## Requirement:
I would like you to output every record below exactly, apart from the pictures.

══ Data excerpts

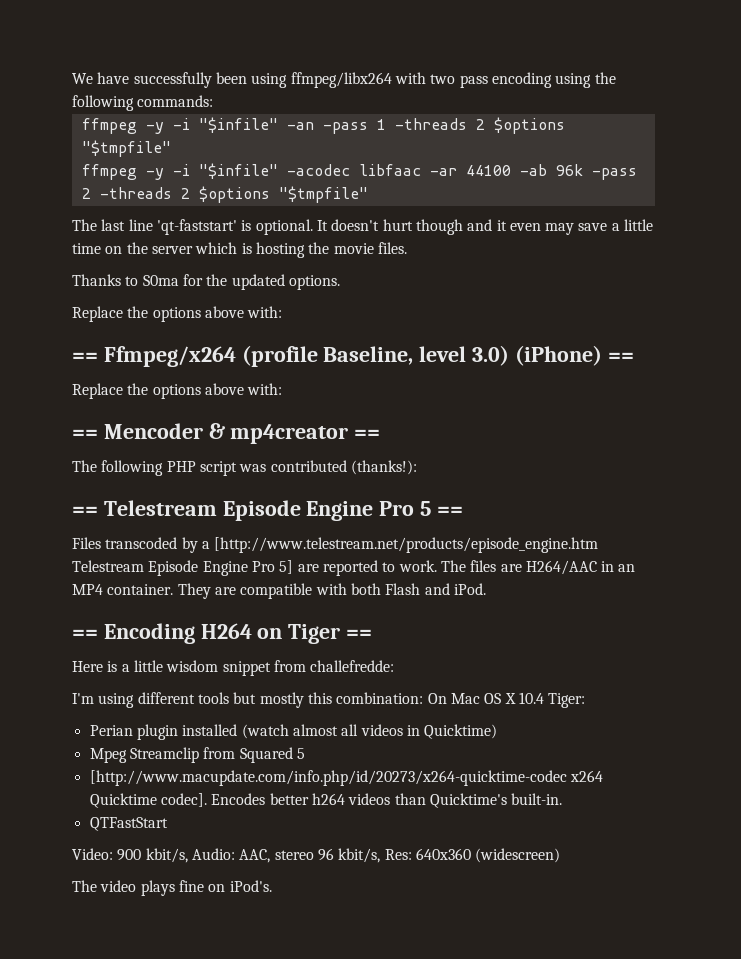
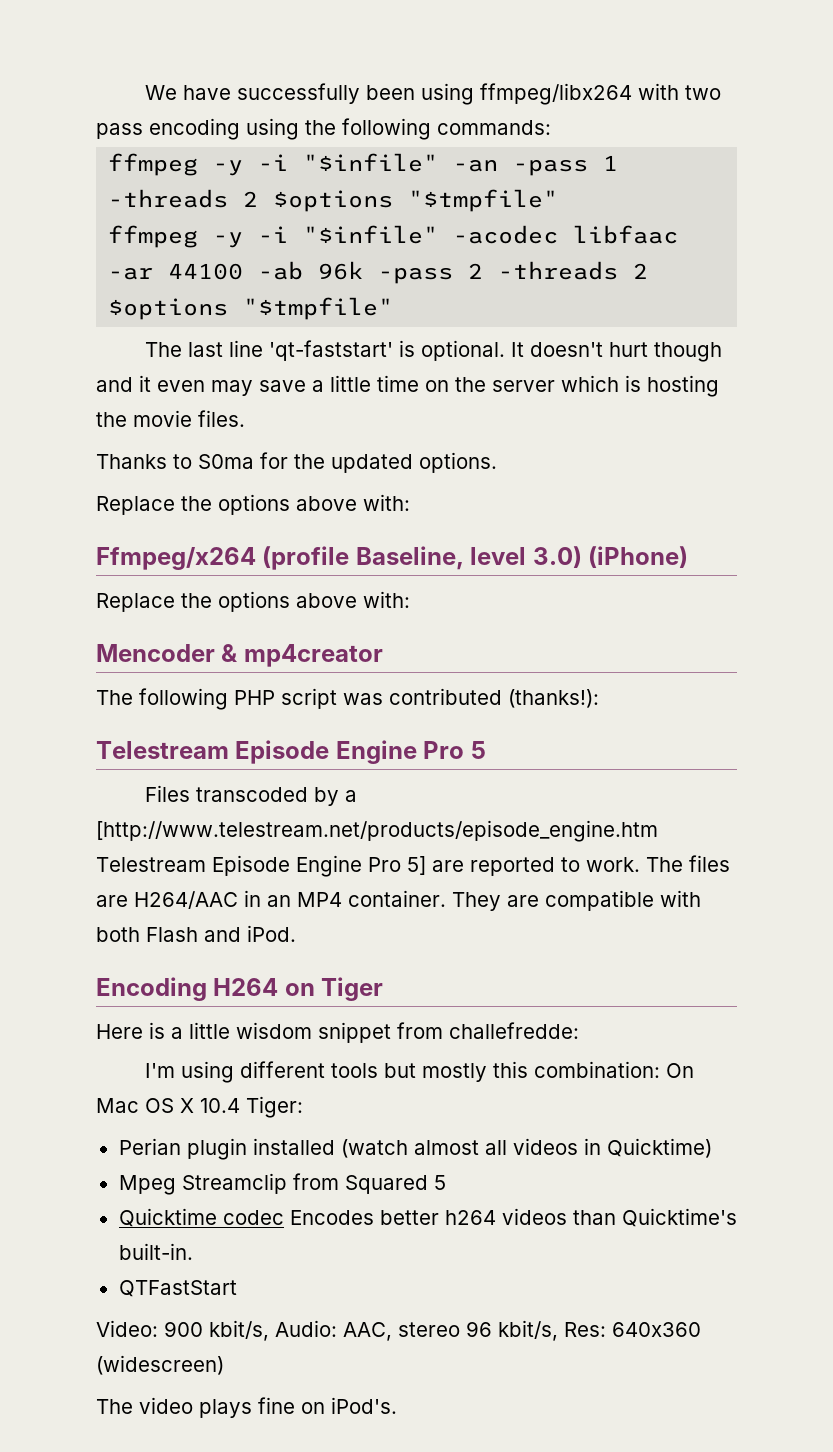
- == Ffmpeg/x264 (profile Baseline, level 3.0) (iPhone) ==
+ Ffmpeg/x264 (profile Baseline, level 3.0) (iPhone)
  Replace the options above with:
- == Mencoder & mp4creator ==
+ Mencoder & mp4creator
- == Telestream Episode Engine Pro 5 ==
+ Telestream Episode Engine Pro 5
- == Encoding H264 on Tiger ==
+ Encoding H264 on Tiger
- [http://www.macupdate.com/info.php/id/20273/x264-quicktime-codec x264 Quicktime codec]. Encodes better h264 videos than Quicktime's built-in.
+ Quicktime codec Encodes better h264 videos than Quicktime's built-in.

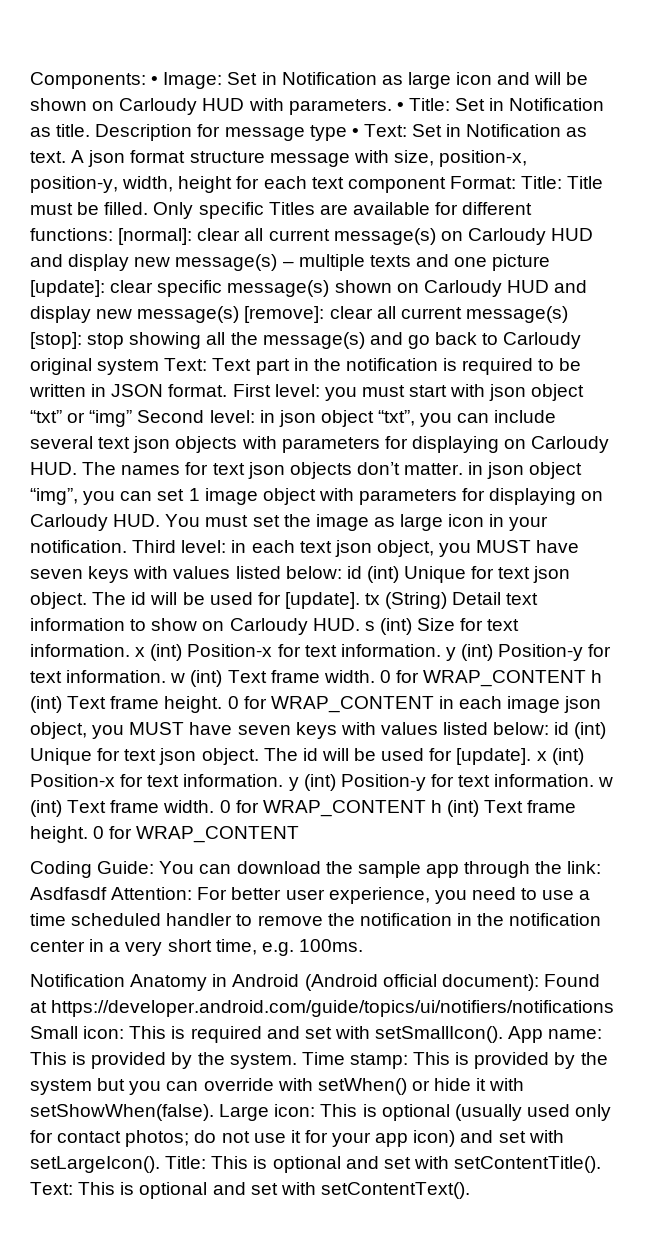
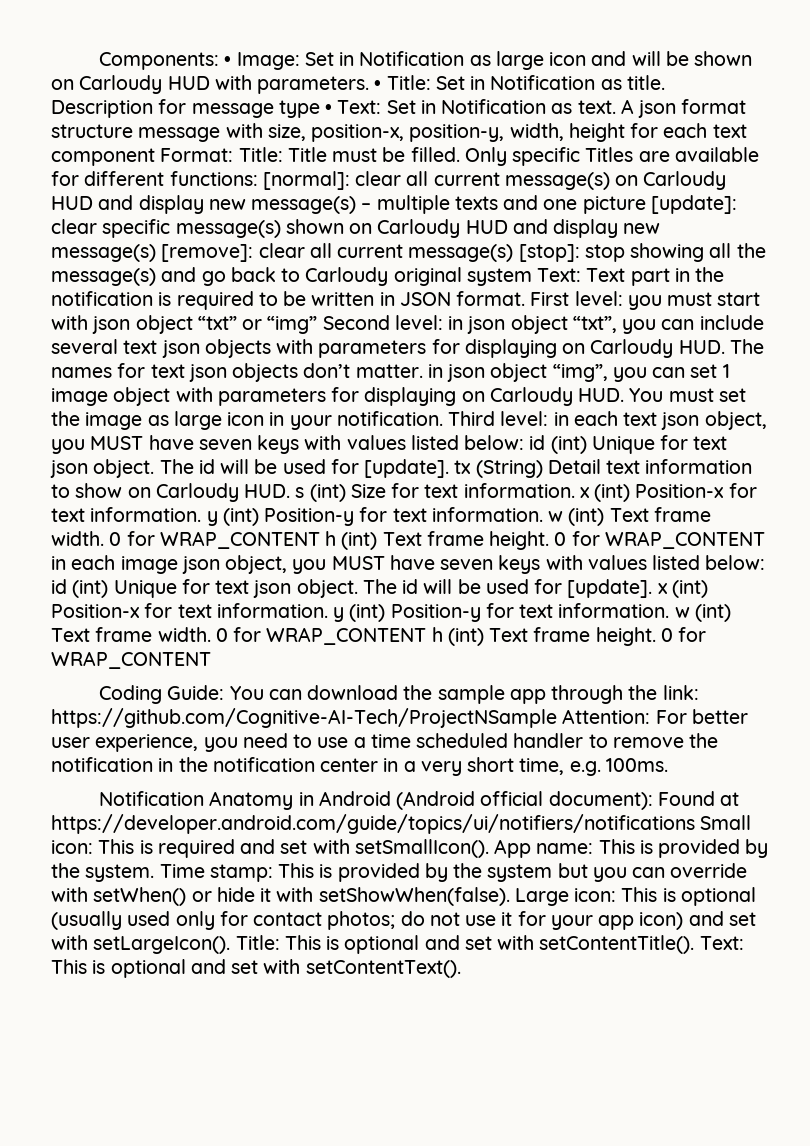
- Coding Guide: You can download the sample app through the link: Asdfasdf Attention: For better user experience, you need to use a time scheduled handler to remove the notification in the notification center in a very short time, e.g. 100ms.
+ Coding Guide: You can download the sample app through the link: https://github.com/Cognitive-AI-Tech/ProjectNSample Attention: For better user experience, you need to use a time scheduled handler to remove the notification in the notification center in a very short time, e.g. 100ms.

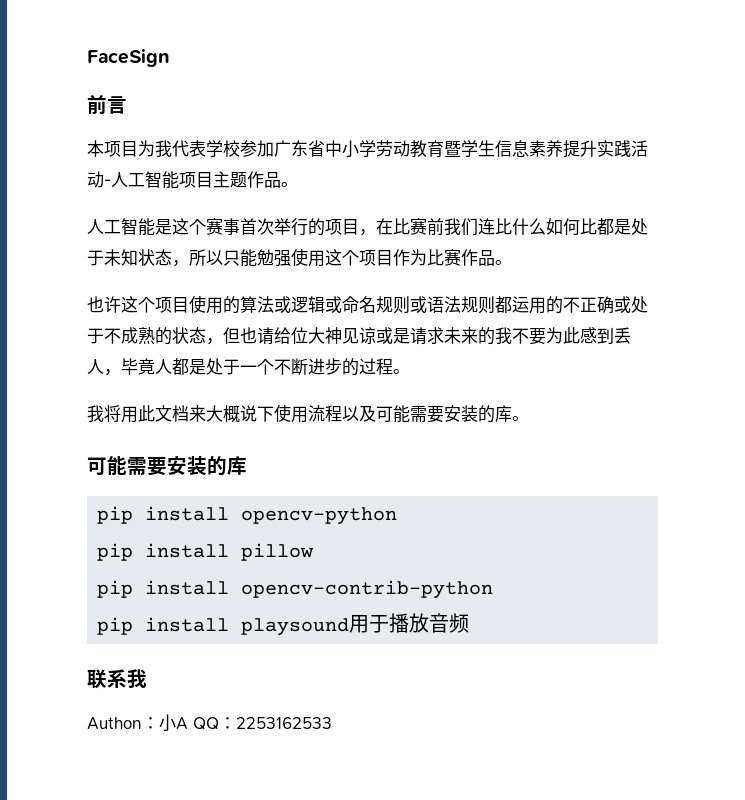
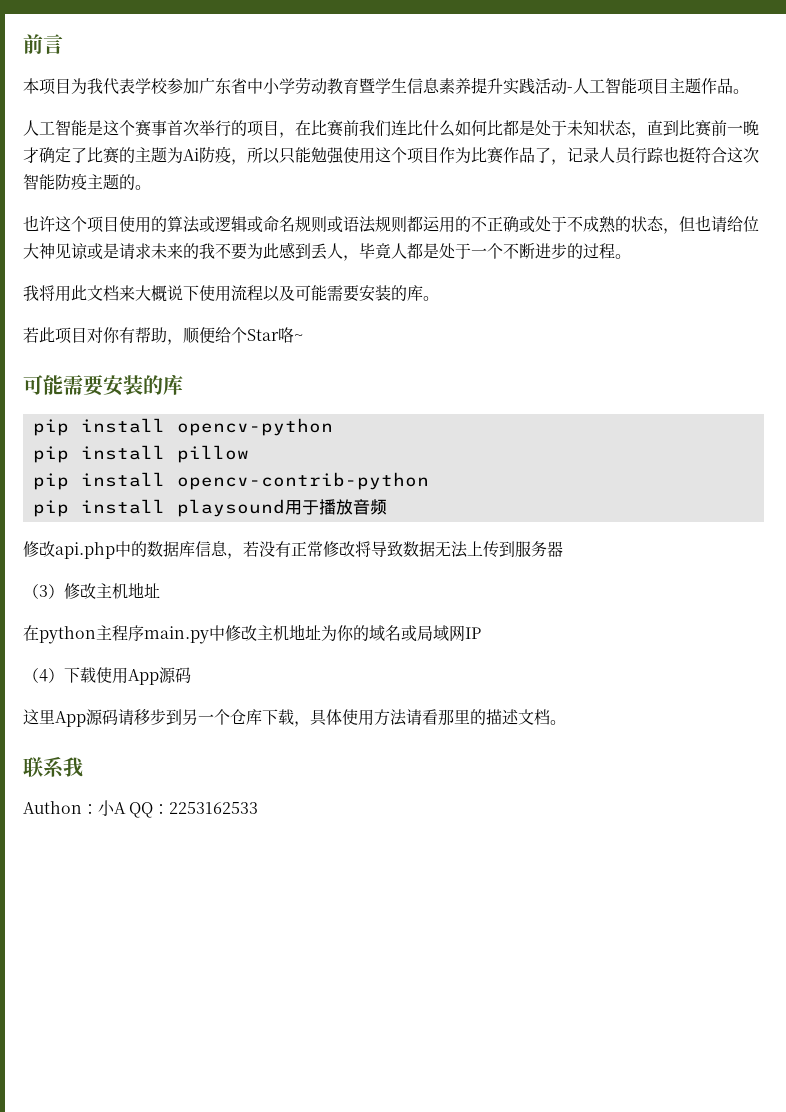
- FaceSign
- 人工智能是这个赛事首次举行的项目，在比赛前我们连比什么如何比都是处于未知状态，所以只能勉强使用这个项目作为比赛作品。
+ 人工智能是这个赛事首次举行的项目，在比赛前我们连比什么如何比都是处于未知状态，直到比赛前一晚才确定了比赛的主题为Ai防疫，所以只能勉强使用这个项目作为比赛作品了，记录人员行踪也挺符合这次智能防疫主题的。
+ 若此项目对你有帮助，顺便给个Star咯~
+ 修改api.php中的数据库信息，若没有正常修改将导致数据无法上传到服务器
+ （3）修改主机地址
+ 在python主程序main.py中修改主机地址为你的域名或局域网IP
+ （4）下载使用App源码
+ 这里App源码请移步到另一个仓库下载，具体使用方法请看那里的描述文档。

════

## Reply to the exercise:
- == Ffmpeg/x264 (profile Baseline, level 3.0) (iPhone) ==
+ Ffmpeg/x264 (profile Baseline, level 3.0) (iPhone)
  Replace the options above with:
- == Mencoder & mp4creator ==
+ Mencoder & mp4creator
- == Telestream Episode Engine Pro 5 ==
+ Telestream Episode Engine Pro 5
- == Encoding H264 on Tiger ==
+ Encoding H264 on Tiger
- [http://www.macupdate.com/info.php/id/20273/x264-quicktime-codec x264 Quicktime codec]. Encodes better h264 videos than Quicktime's built-in.
+ Quicktime codec Encodes better h264 videos than Quicktime's built-in.

- Coding Guide: You can download the sample app through the link: Asdfasdf Attention: For better user experience, you need to use a time scheduled handler to remove the notification in the notification center in a very short time, e.g. 100ms.
+ Coding Guide: You can download the sample app through the link: https://github.com/Cognitive-AI-Tech/ProjectNSample Attention: For better user experience, you need to use a time scheduled handler to remove the notification in the notification center in a very short time, e.g. 100ms.

- FaceSign
- 人工智能是这个赛事首次举行的项目，在比赛前我们连比什么如何比都是处于未知状态，所以只能勉强使用这个项目作为比赛作品。
+ 人工智能是这个赛事首次举行的项目，在比赛前我们连比什么如何比都是处于未知状态，直到比赛前一晚才确定了比赛的主题为Ai防疫，所以只能勉强使用这个项目作为比赛作品了，记录人员行踪也挺符合这次智能防疫主题的。
+ 若此项目对你有帮助，顺便给个Star咯~
+ 修改api.php中的数据库信息，若没有正常修改将导致数据无法上传到服务器
+ （3）修改主机地址
+ 在python主程序main.py中修改主机地址为你的域名或局域网IP
+ （4）下载使用App源码
+ 这里App源码请移步到另一个仓库下载，具体使用方法请看那里的描述文档。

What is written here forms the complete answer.